OK, thanks to them to financial questions. What do you expect the currency impact to be for the rest of the quarters as there's been some strengthening of the Swedish crown?

Well, I think thanks for the question, Richard, and I would like to say that your your guess is as good as mine, right? Because that all depends on how the euro and SEC will develop for the remainder of the year. Right. But what I can tell you is that our total sales are in euros then converted into SEC. So any changes in that currency relationship will have an impact on our sales. So we'll just have to wait and see how that develops onwards.

I guess the best prediction of the currency change is the current spot exchange rate. Yes. But my second question is about the funding situation. Do you expect costs to be relatively stable for the rest of the year? And could you talk a bit more about the funding options since you will need some additional cash, which you said could come from a deal to bridge your cash requirements until profitability?

Yes.

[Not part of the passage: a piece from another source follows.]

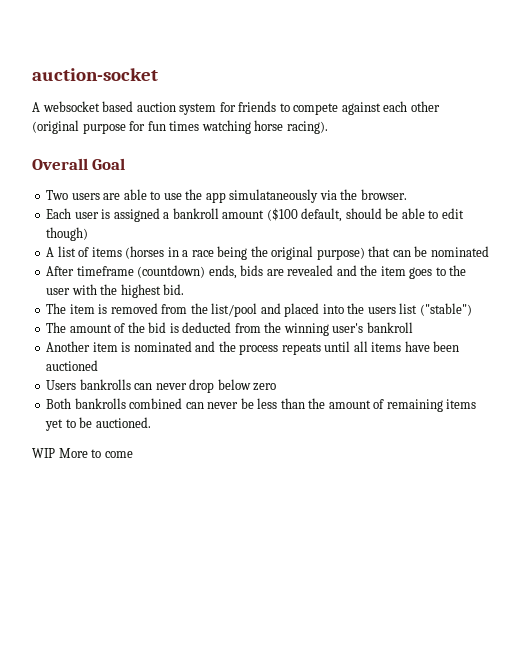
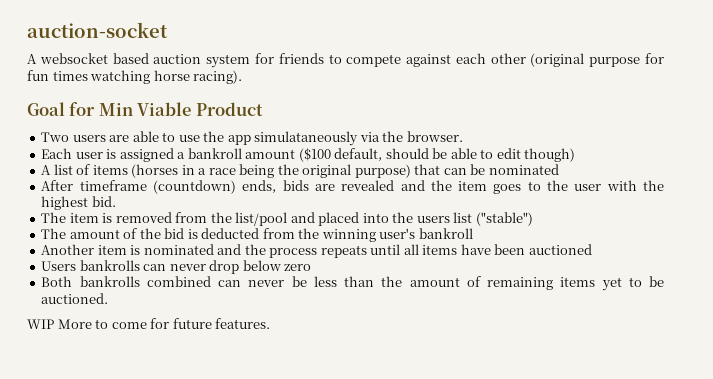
[32,158,88,170] Overall -> (243, 77) none
(126, 164) none -> [69,102,263,116] for Min Viable Product
(133, 454) none -> [150,318,271,329] for future features.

So with regards to cost, it will vary slightly between the quarters where we have typically less activity in the third quarter and more so in the second quarter and at least fourth quarter. But on average, you can expect that Q1 cost base is fairly representative for the remainder of the year. And with regards to funding, we do repeat our statement that we have a cash position that will sustain until we are cash flow positive by the end of 2026. But of course, that statement is continued of really, you know, free data points. One is our current cash position. The second one is our cost base. And the third one is our revenue stream. Current cash position is a known data point for you and for us, of course. The third one is where we have sort of saving control is on the revenue side. But we certainly do have a plan where the conclusion of a license deal in Japan together with our sales growth will take us to the cash flow positive status by the end of 2026. Of course, a plan is always a plan. If those plans do not material or fully materialize, we have several options how to bridge that. And if we would be in that situation, we will go with the option that is most beneficial for the company and its shareholders.

OK, that's all questions I have. Thank you.

Thank you.

There are no more phone

questions at this time, so I hand the conference back to the speakers for any written questions or closing comments.

OK, there's one written question. Could we expect more details about Japan in the coming weeks? Would you say upfront payment be in line with the latest deals done in the industry?

So thank you for the question. In regards to Japan, as I mentioned, it's a process and we are advancing all the time and the negotiations. I refrain from commenting on an exact time point because things can happen during the process that gives or takes some time. But as I said, generally these kind of negotiations takes between three to nine months and we initiated them in February. When it comes to the value of the deal, again, I don't want to comment on the details as we are in negotiations, but it's fair to say that it's structured as a classical deal. So if you scan the market for hematological products and in the same time of kind of patient population or size of patient population and area, I would argue that you at least have an indication. And then it is important to note that all these deals comes with different aspects. I mean, sometimes there is one product, sometimes you include pipeline products, sometimes you include some other countries, etc. So we will keep you posted as we have the outcome and stay tuned for that.

And no more written questions. So Sophia, closing remarks.

Yes, so thank you everyone for participating in today's webcast and for the ongoing interest that you show in ongo peptides. This year we celebrate our 25th anniversary and I am confident that 2025 will mark one of our most transformative years yet. And with those words, I would like to wish you a good day. Thank you so much.